## EXERCISE INSTRUCTIONS
Answer with the number of lines in the records that contain "height" and with nothing else.

── EXCERPTED RECORDS ──

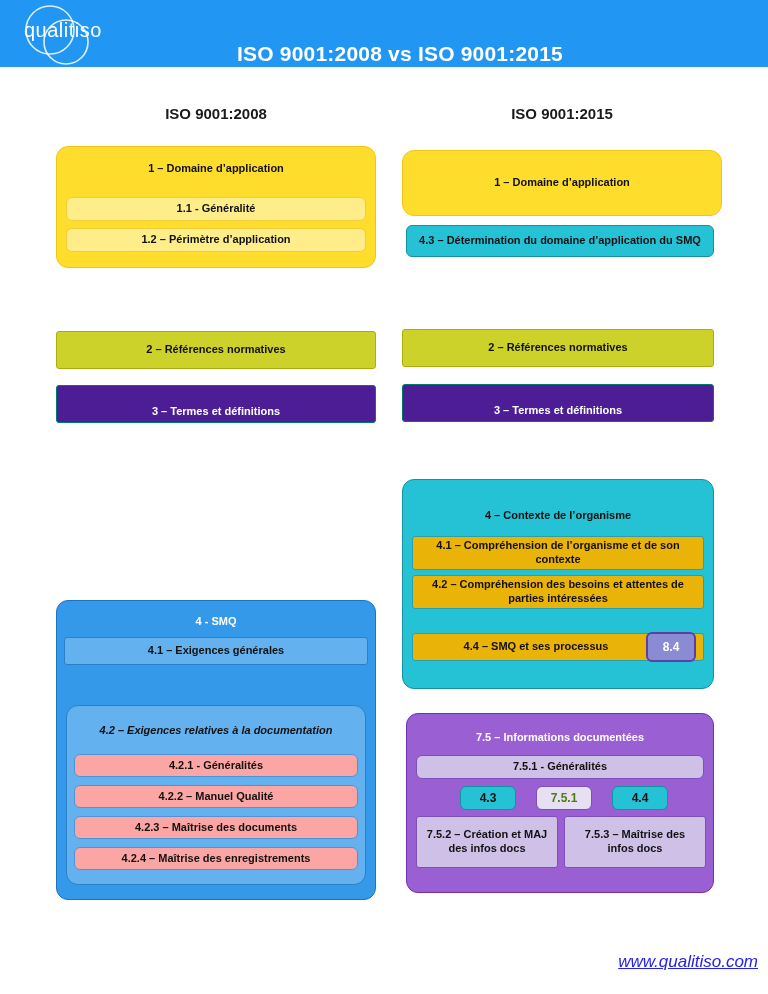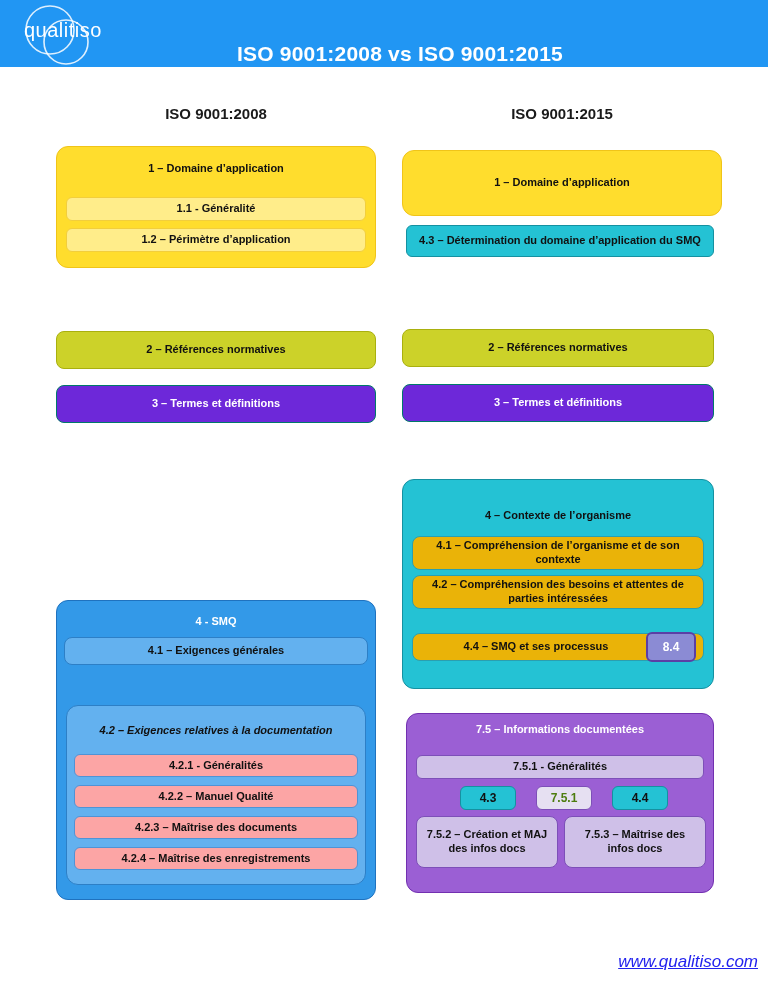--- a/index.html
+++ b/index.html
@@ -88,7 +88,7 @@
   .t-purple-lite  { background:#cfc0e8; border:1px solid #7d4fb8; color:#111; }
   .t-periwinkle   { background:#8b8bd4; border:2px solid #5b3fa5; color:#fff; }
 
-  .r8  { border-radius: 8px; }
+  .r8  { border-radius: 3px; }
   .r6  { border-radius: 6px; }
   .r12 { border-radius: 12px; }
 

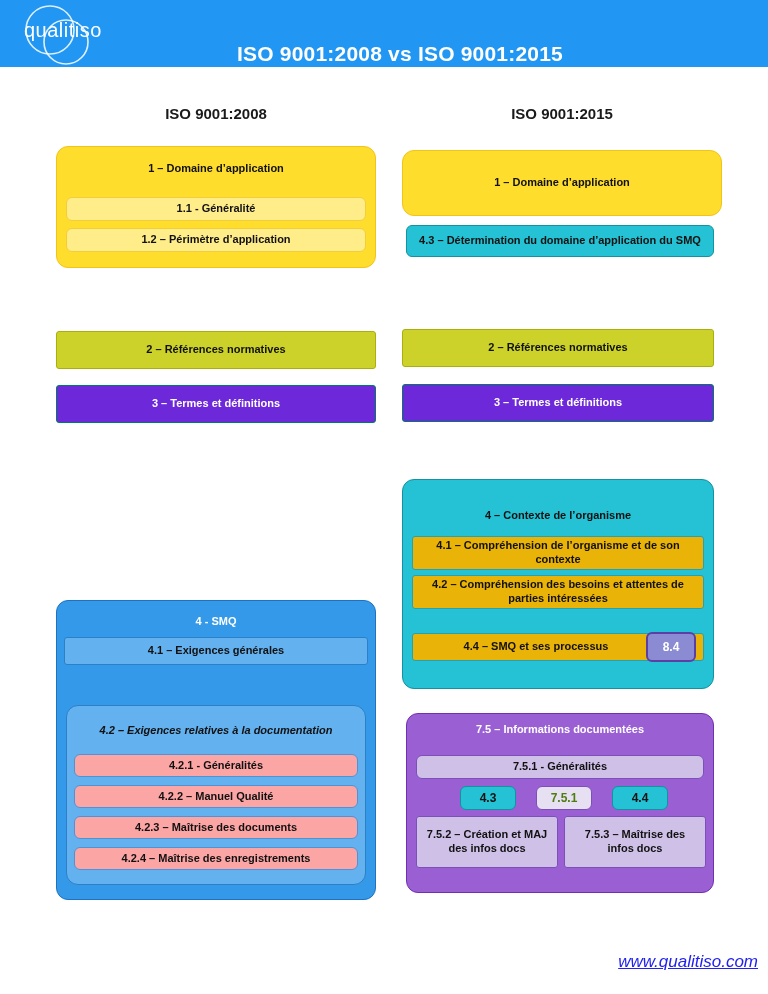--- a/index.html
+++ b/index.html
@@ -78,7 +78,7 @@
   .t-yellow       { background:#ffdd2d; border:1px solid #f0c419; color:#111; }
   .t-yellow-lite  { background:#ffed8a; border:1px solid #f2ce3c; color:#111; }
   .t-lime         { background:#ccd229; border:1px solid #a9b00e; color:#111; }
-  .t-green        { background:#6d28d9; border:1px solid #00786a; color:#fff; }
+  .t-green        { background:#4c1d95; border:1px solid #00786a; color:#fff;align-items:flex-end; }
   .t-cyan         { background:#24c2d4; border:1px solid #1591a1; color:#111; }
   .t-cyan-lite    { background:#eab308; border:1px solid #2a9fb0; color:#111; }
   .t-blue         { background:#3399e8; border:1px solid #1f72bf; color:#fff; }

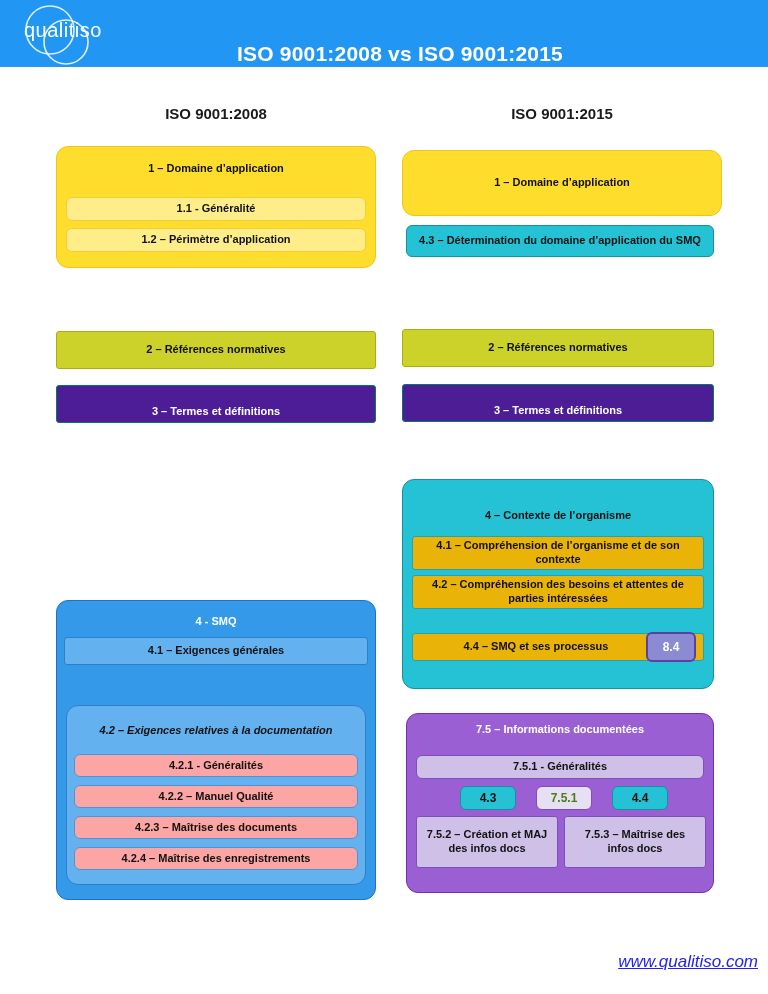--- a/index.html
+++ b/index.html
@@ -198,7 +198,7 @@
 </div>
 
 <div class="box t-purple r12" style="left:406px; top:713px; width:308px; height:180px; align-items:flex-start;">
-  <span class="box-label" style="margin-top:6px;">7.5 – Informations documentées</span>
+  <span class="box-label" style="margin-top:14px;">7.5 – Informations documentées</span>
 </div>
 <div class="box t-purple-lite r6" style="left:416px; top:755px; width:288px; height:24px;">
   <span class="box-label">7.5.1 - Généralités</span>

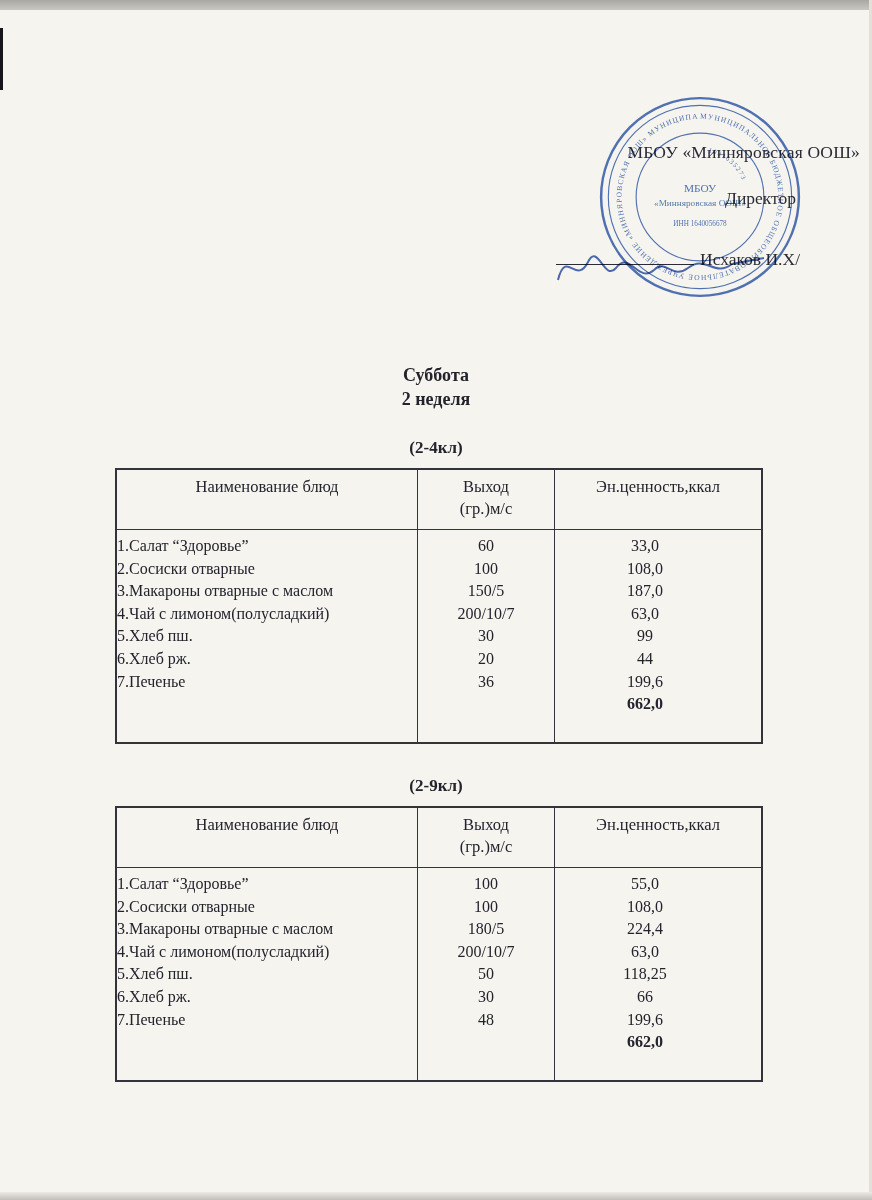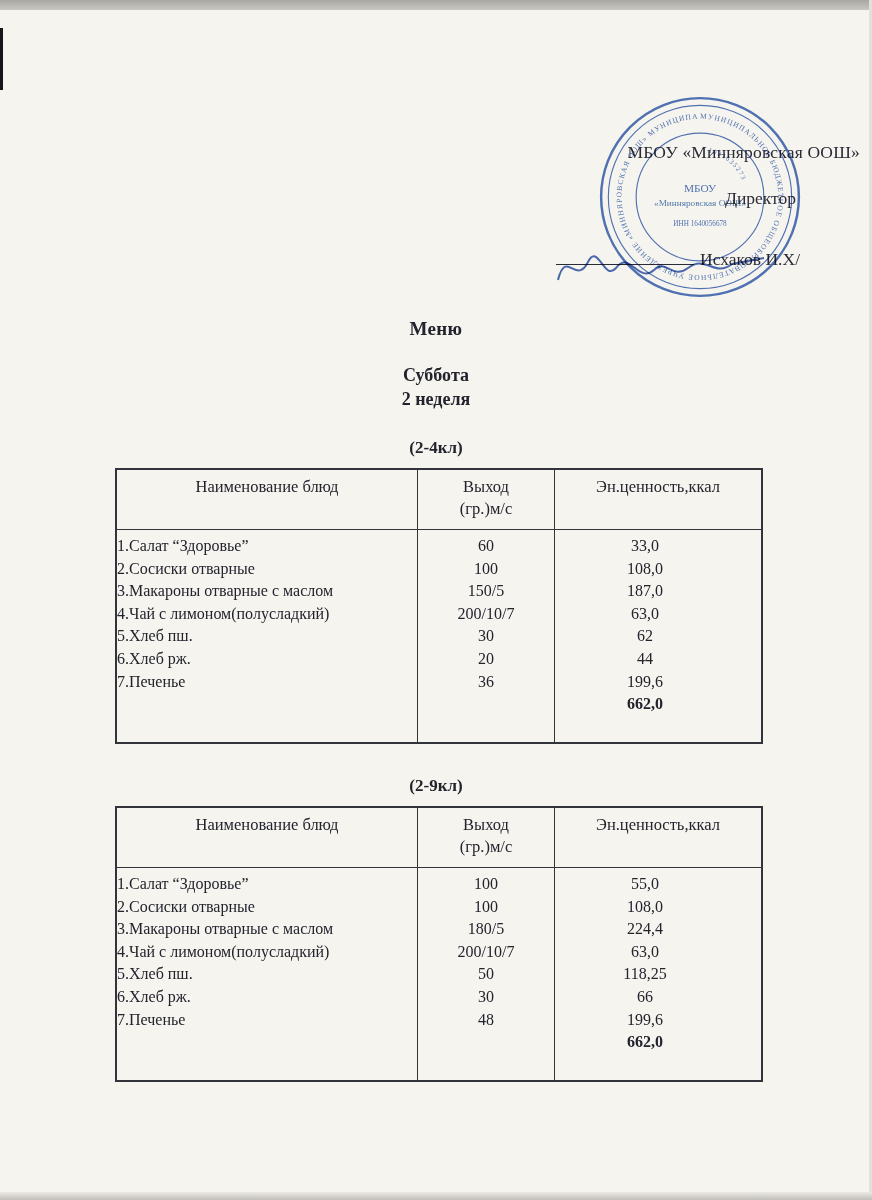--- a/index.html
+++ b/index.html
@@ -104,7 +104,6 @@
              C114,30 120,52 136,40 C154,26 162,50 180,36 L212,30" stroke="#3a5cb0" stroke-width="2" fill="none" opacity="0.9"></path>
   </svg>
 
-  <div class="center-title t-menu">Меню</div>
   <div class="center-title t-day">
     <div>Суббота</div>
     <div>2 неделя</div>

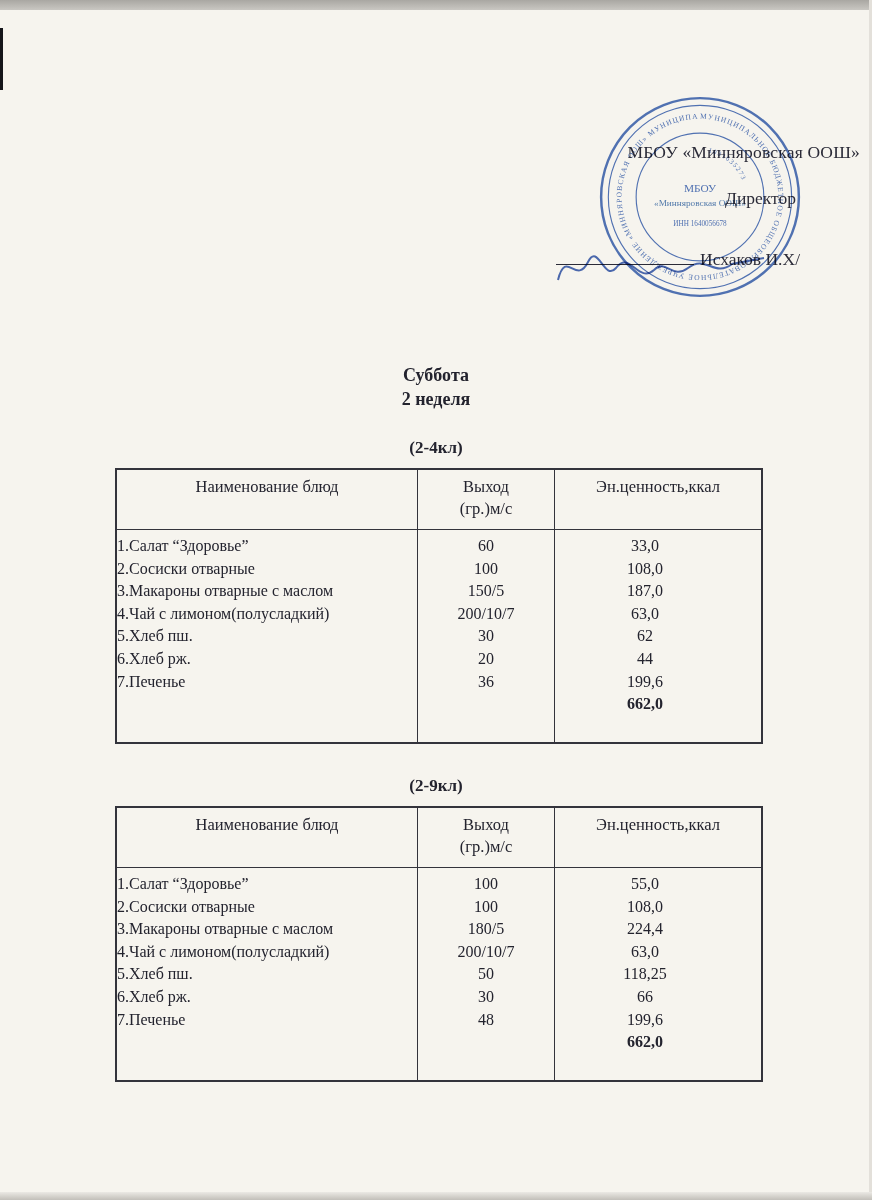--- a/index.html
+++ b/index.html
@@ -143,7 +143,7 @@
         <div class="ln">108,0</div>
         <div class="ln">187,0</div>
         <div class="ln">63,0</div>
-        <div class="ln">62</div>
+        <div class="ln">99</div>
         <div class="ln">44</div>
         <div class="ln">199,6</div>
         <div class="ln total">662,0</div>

───

## TASK RESPONSE
2